─── Records for this task ───

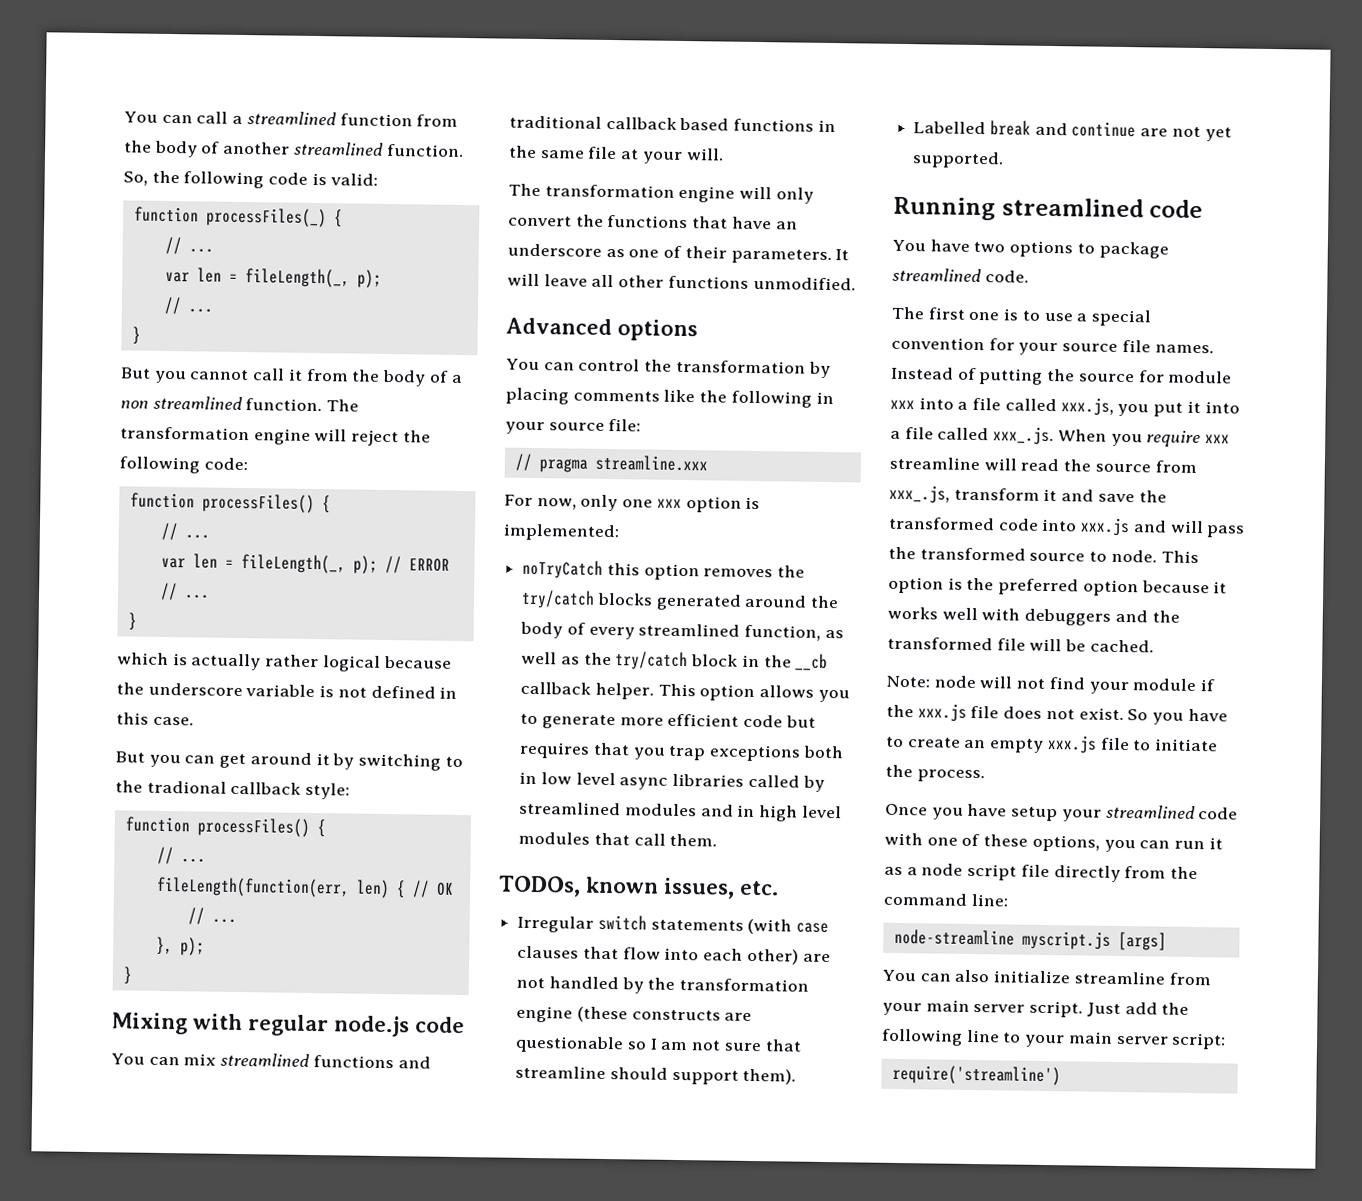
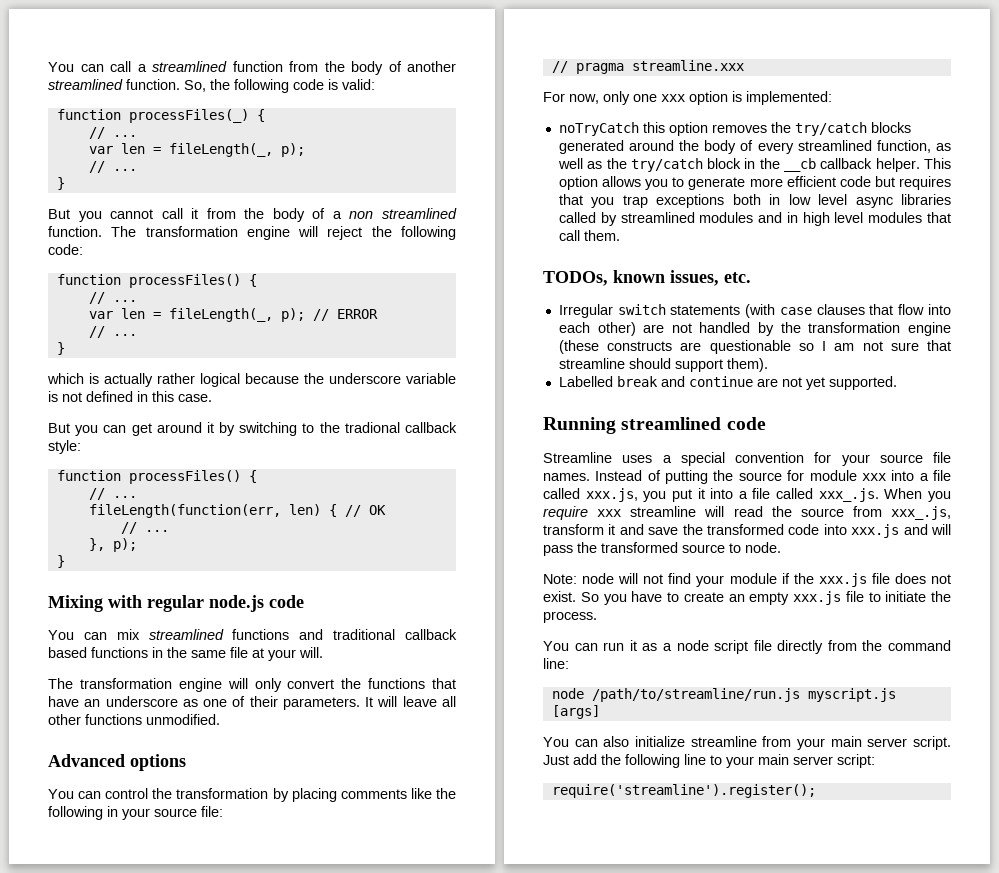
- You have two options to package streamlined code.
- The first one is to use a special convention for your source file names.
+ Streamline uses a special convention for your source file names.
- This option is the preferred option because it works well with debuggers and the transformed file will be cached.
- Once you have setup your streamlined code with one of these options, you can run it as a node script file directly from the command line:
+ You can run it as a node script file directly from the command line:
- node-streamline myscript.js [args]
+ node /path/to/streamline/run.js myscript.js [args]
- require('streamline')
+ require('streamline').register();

───

Set out, exactly as written, the lines from the line with "- Once you have" to the last line of the records, inclusive, and only those lines.

(Exercise answer)
- Once you have setup your streamlined code with one of these options, you can run it as a node script file directly from the command line:
+ You can run it as a node script file directly from the command line:
- node-streamline myscript.js [args]
+ node /path/to/streamline/run.js myscript.js [args]
- require('streamline')
+ require('streamline').register();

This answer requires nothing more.